───── MATERIAL FOR THE TASK

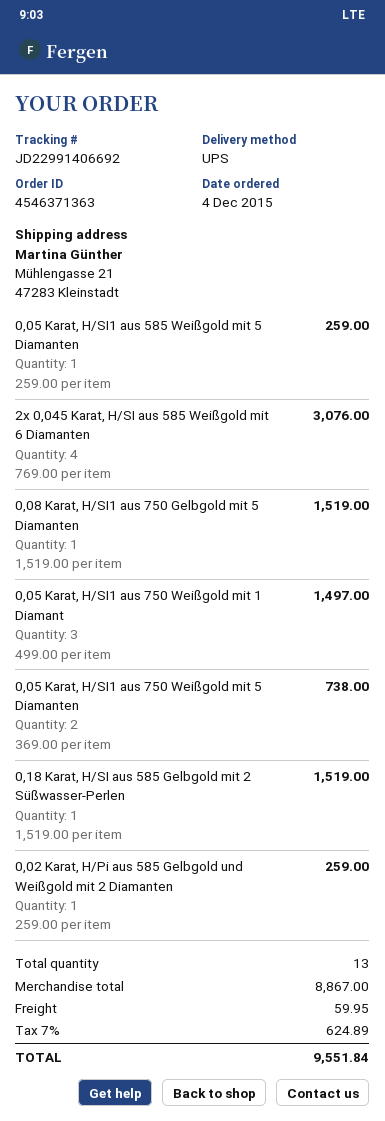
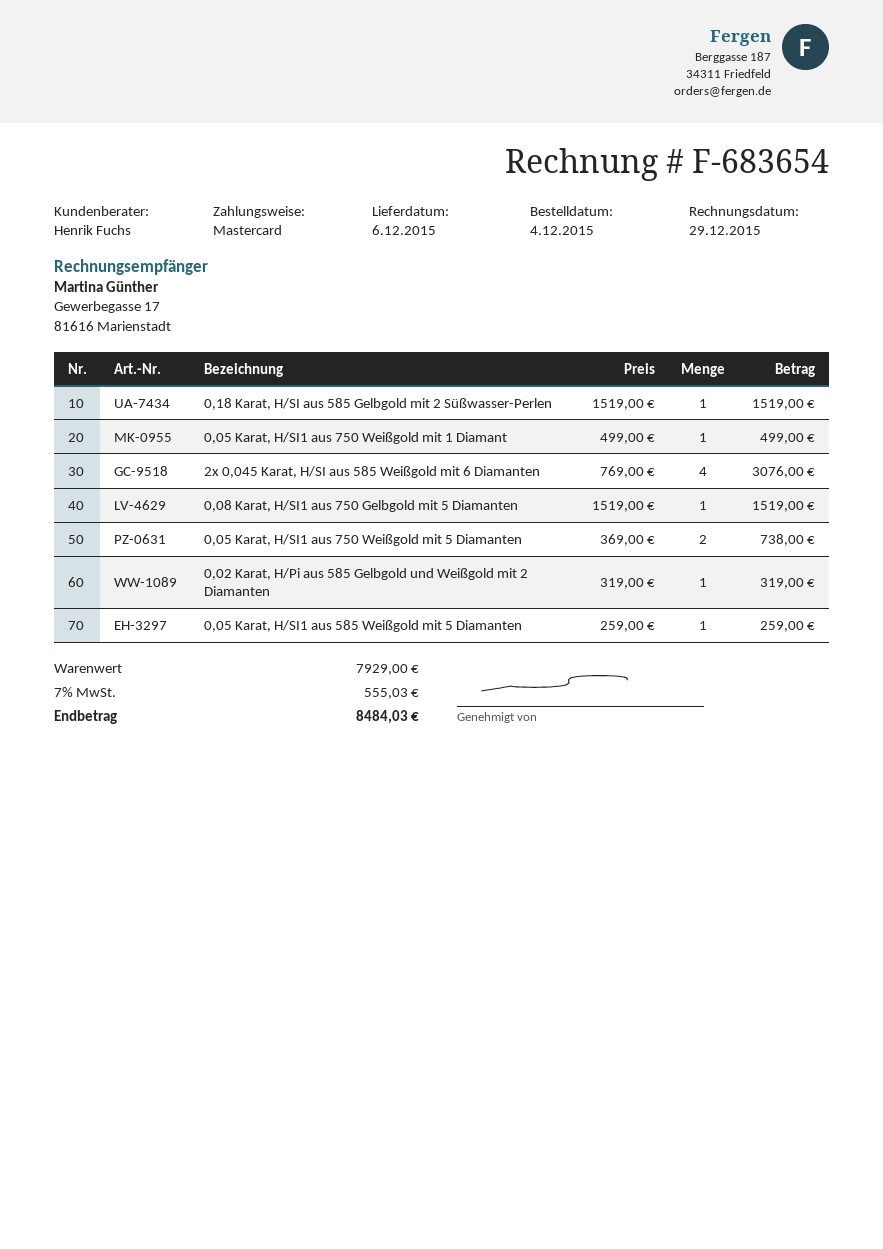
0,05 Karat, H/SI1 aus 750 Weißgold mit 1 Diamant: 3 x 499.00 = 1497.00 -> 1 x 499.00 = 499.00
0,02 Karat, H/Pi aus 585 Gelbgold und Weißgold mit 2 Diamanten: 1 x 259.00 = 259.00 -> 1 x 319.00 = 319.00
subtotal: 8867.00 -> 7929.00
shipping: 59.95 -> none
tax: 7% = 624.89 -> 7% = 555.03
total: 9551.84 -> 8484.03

──────────
───── MATERIAL FOR THE TASK

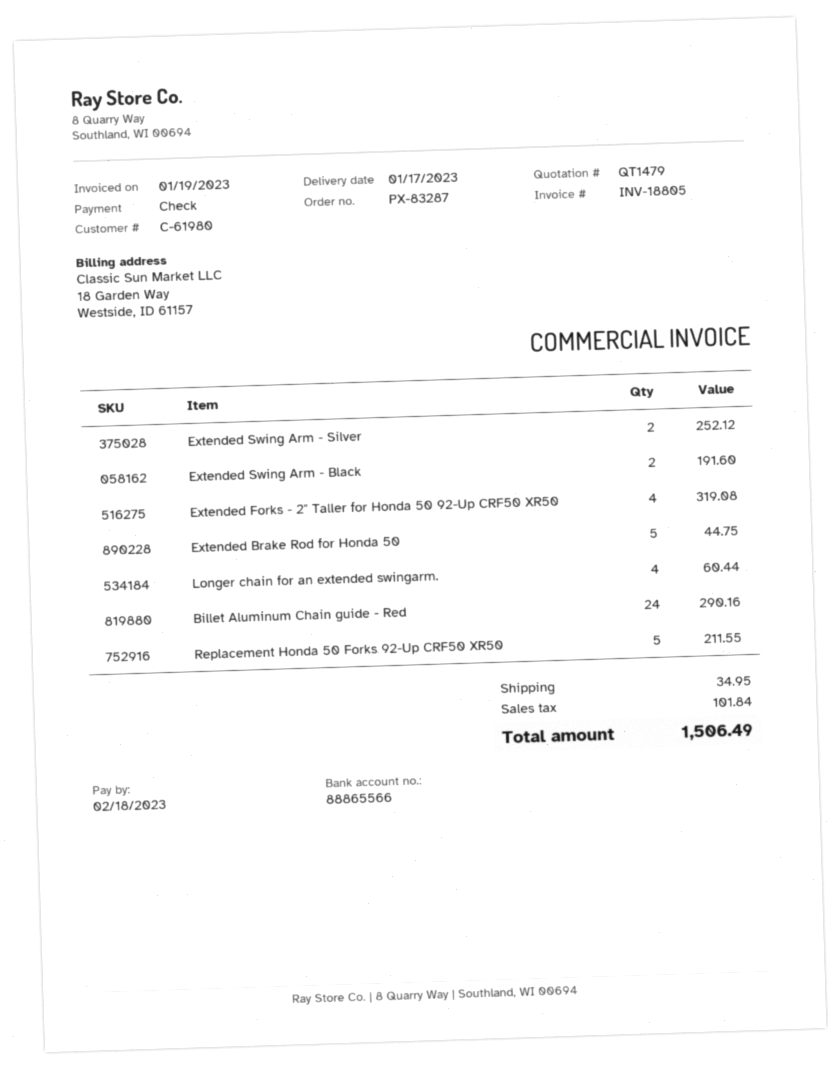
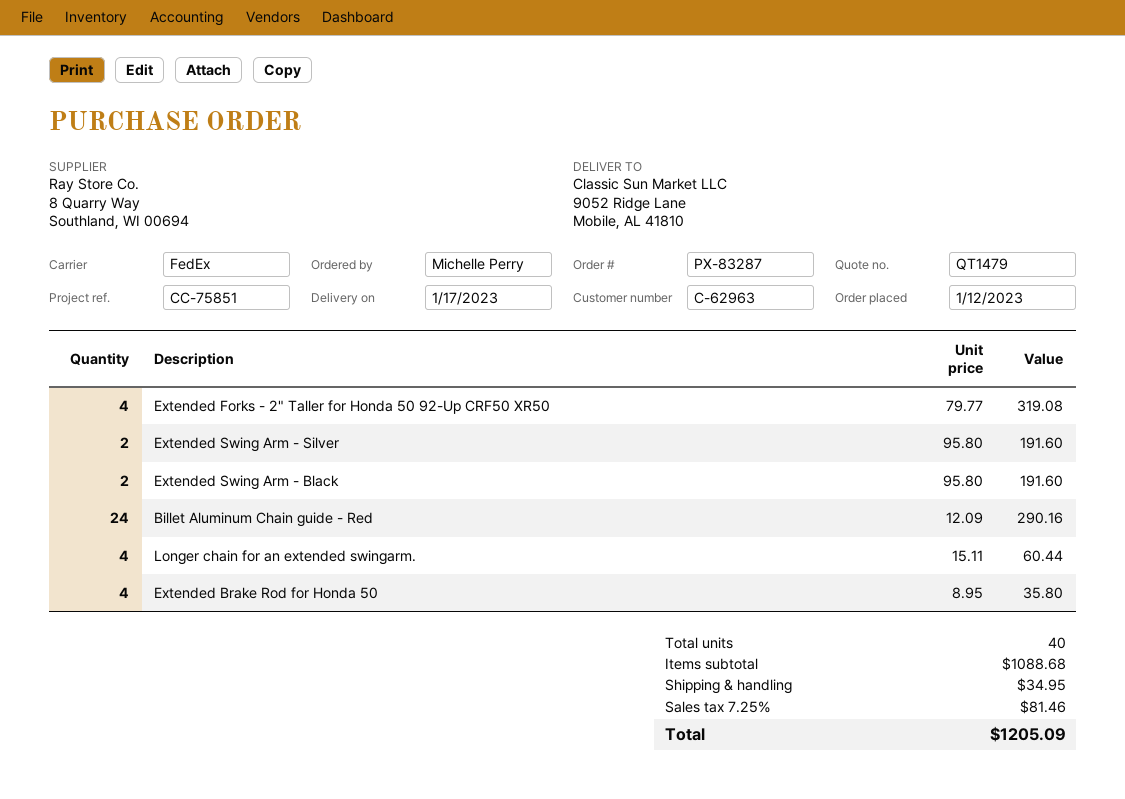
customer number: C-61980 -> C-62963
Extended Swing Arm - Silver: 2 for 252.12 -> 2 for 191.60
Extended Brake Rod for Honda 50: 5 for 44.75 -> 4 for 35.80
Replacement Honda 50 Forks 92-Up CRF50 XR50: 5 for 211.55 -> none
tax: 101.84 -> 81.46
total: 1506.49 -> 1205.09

──────────

**TRY IT:** Starting at the line that has "0,05 Karat, H/SI1" and ending at the line that has "total: 9551.84 -> 8484.03", please write out the lines above exactly, leaving out all others.

**RESULT OF THE EXERCISE:**
0,05 Karat, H/SI1 aus 750 Weißgold mit 1 Diamant: 3 x 499.00 = 1497.00 -> 1 x 499.00 = 499.00
0,02 Karat, H/Pi aus 585 Gelbgold und Weißgold mit 2 Diamanten: 1 x 259.00 = 259.00 -> 1 x 319.00 = 319.00
subtotal: 8867.00 -> 7929.00
shipping: 59.95 -> none
tax: 7% = 624.89 -> 7% = 555.03
total: 9551.84 -> 8484.03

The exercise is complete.